Rafael Valim é doutor em Direito Administrativo pela Pontifícia Universidade Católica de São Paulo. Professor visitante na Universidade de Manchester (Inglaterra), na Université Le Havre Normandie (França), na Universidad Panamericana (México) e na Universidade de Comahue (Argentina). Membro do Conselho de Administração da Fondation Paris 8. Advogado.

Eis o artigo.

Em 22 de agosto de 2025, Jair Bolsonaro, por meio de seus advogados, apresentou uma petição ao Supremo Tribunal Federal (STF) declarando-se vítima de lawfare. Em suas palavras: "Então, o objetivo é massacre. Desmoralização. Ou seja, é lawfare em andamento."

A estratégia de defesa de Bolsonaro é bem conhecida e se encaixa em um contexto mais amplo. Líderes tanto da direita quanto da esquerda têm usado o termo "guerra jurídica" sem qualquer critério e com fins puramente performáticos. O único objetivo é deslegitimar as acusações e o tribunal.

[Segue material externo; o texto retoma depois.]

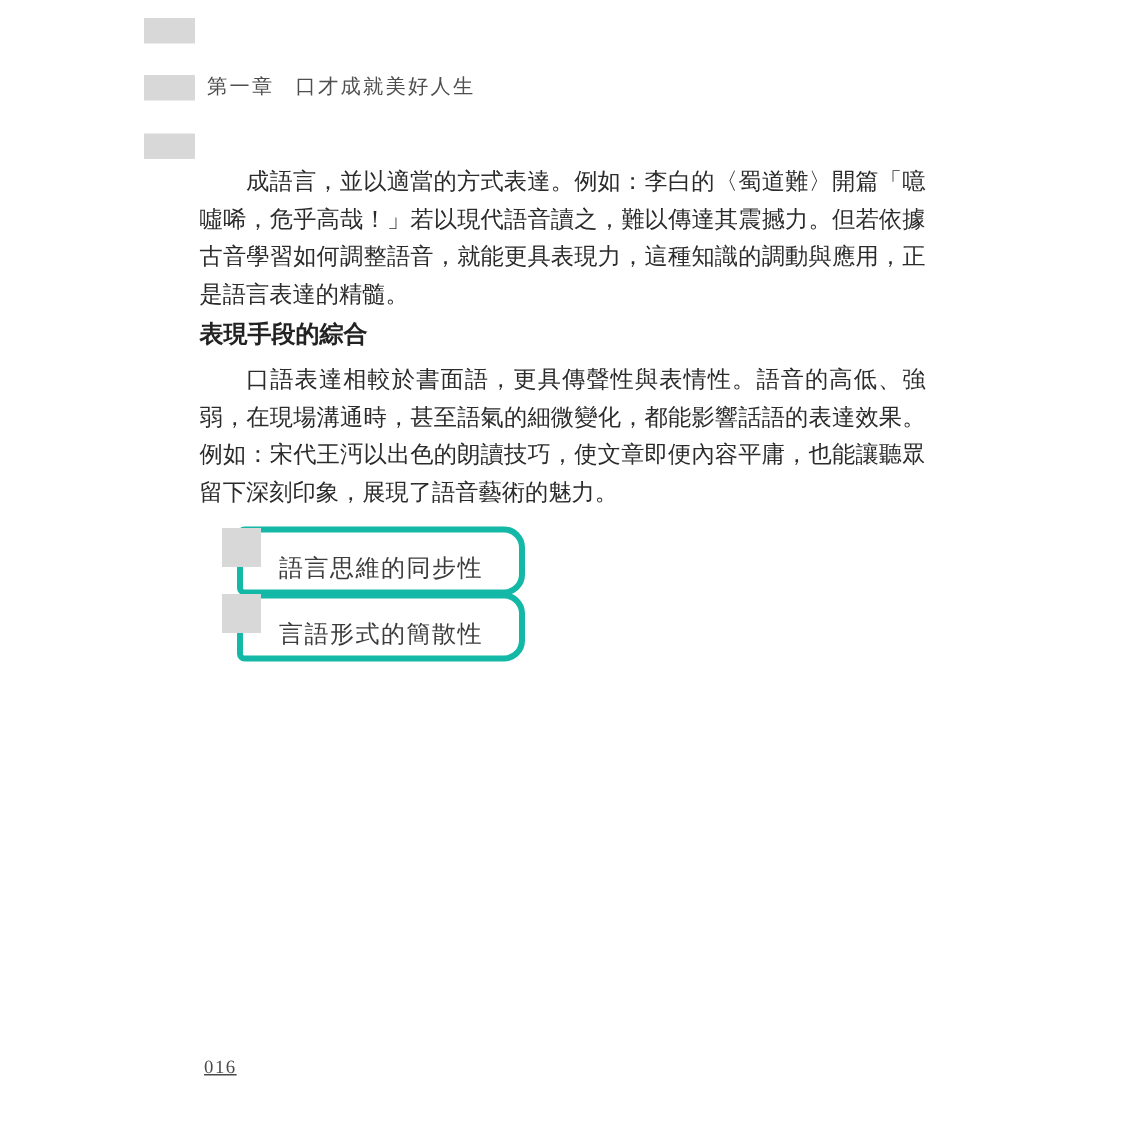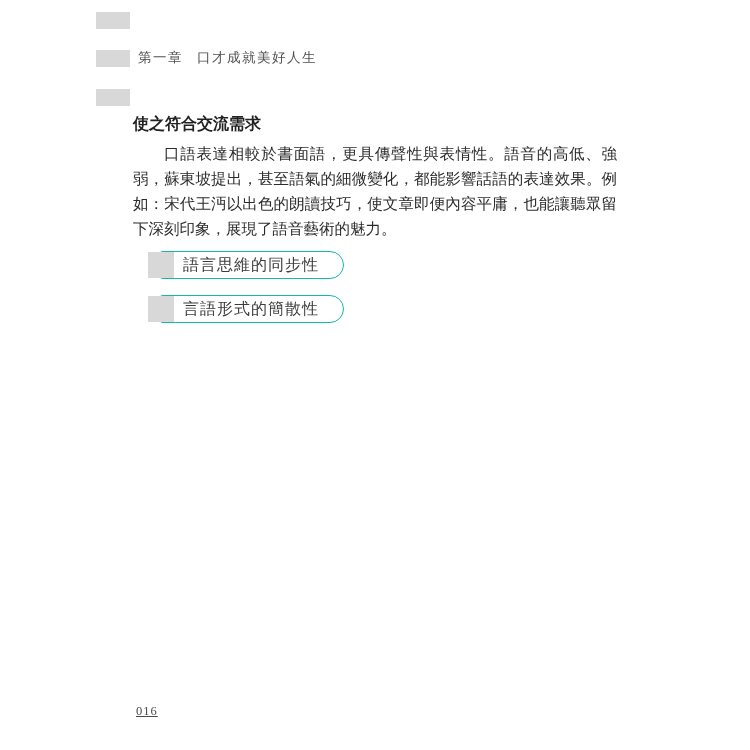"成語言，並以適當的方式表達。例如：李白的〈蜀道難〉開篇「噫噓唏，危乎高哉！」若以" p.body-para { html: none -> <p>成語言，並以適當的方式表達。例如：李白的〈蜀道難〉開篇「噫噓唏，危乎高哉！」若以現代語音讀之，難以傳達其震撼力。但若依據古音學習如何調整語音，就能更具表現力，這種知識的調動與應用，正是語言表達的精髓。</p> }
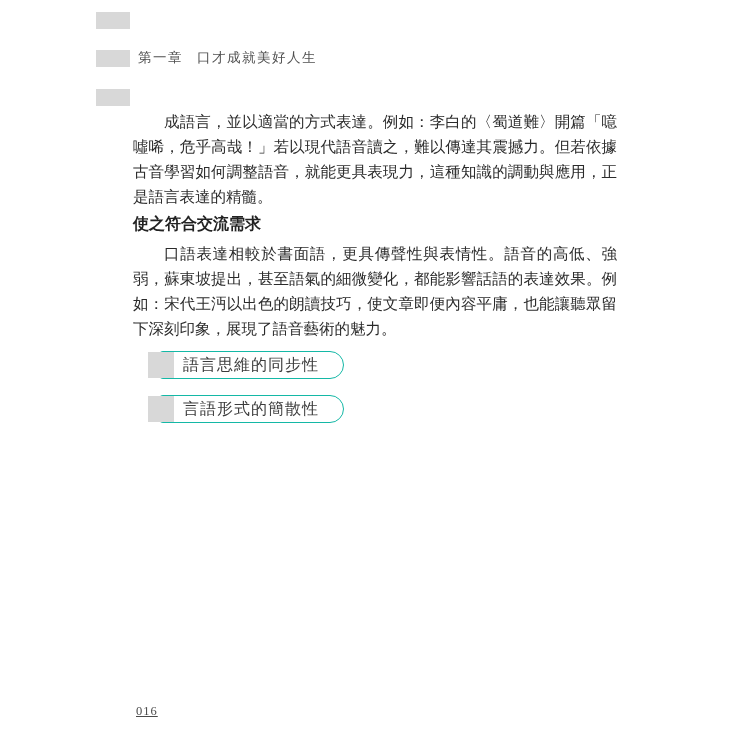"使之符合交流需求" h3.sub-heading { text: 使之符合交流需求 -> 表現手段的綜合 }
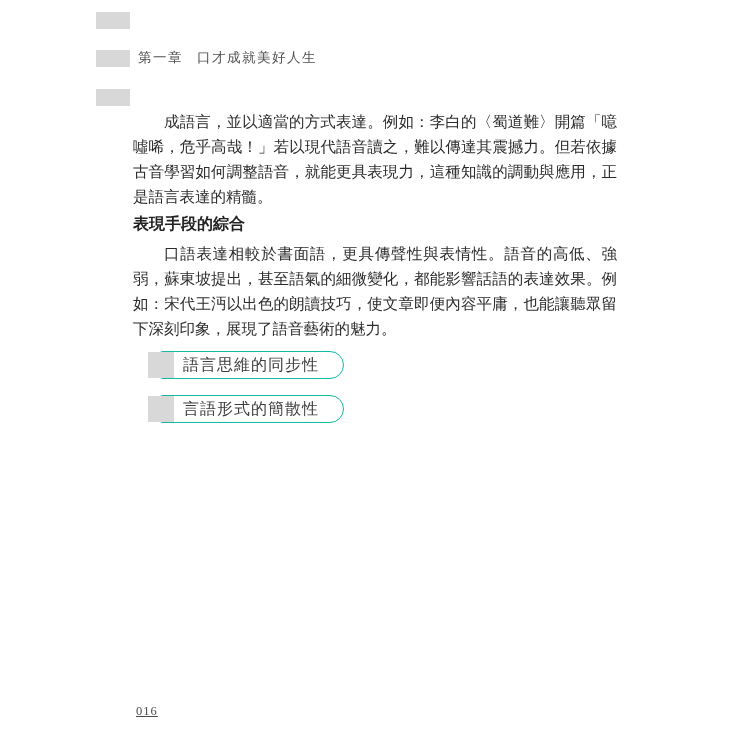"口語表達相較於書面語，更具傳聲性與表情性。語音的高低、強弱，蘇東坡提出，甚至語氣" p.body-para { text: 蘇東坡提出 -> 在現場溝通時 }
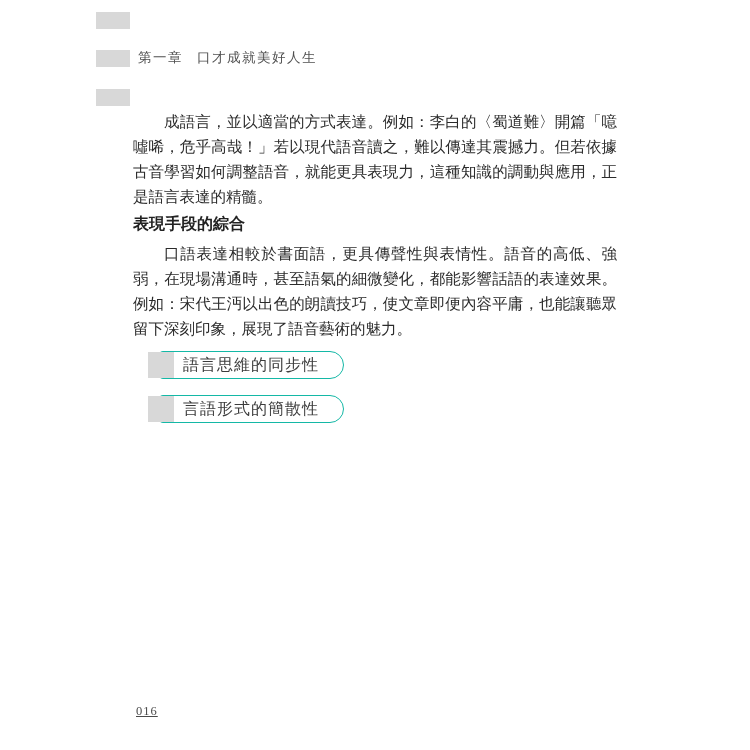"語言思維的同步性" .sh-capsule { border: 1px solid #14b8a6 -> 4px solid #14b8a6; padding: 0 24px 0 24px -> 12px 24px 0 24px }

Em 2019, no livro "Lawfare: Uma Introdução" — escrito em coautoria com o Ministro Cristiano Zanin, do Supremo Tribunal Federal, e a ilustre advogada Valeska Zanin Martins — alertamos que "o lawfare não é um mero rótulo, nem uma moda passageira, muito menos um brinquedo a serviço de uma ideologia política específica". Nesse ponto, vale acrescentar: o lawfare não deve ser um mero recurso retórico para a defesa.

Se o fizéssemos, todos perderíamos. A banalização do termo diminui seu enorme potencial de revelar e denunciar um fenômeno complexo e multifacetado que ameaça seriamente as democracias constitucionais. O lawfare, ao transformar normas jurídicas em instrumentos de guerra, resulta na negação da lei e dos direitos e, nessa medida, merece ampla e irrestrita censura.

A crítica à condução do processo penal em que Jair Bolsonaro é acusado ou a alegação de vícios processuais ou de julgamento — passíveis de revisão nos termos da legislação vigente — não deve ser confundida com a qualificação de um processo como lawfare, hipótese em que os atos processuais e extraprocessuais do Estado denotam instrumentalização do direito com o propósito de destruir pessoa considerada inimiga.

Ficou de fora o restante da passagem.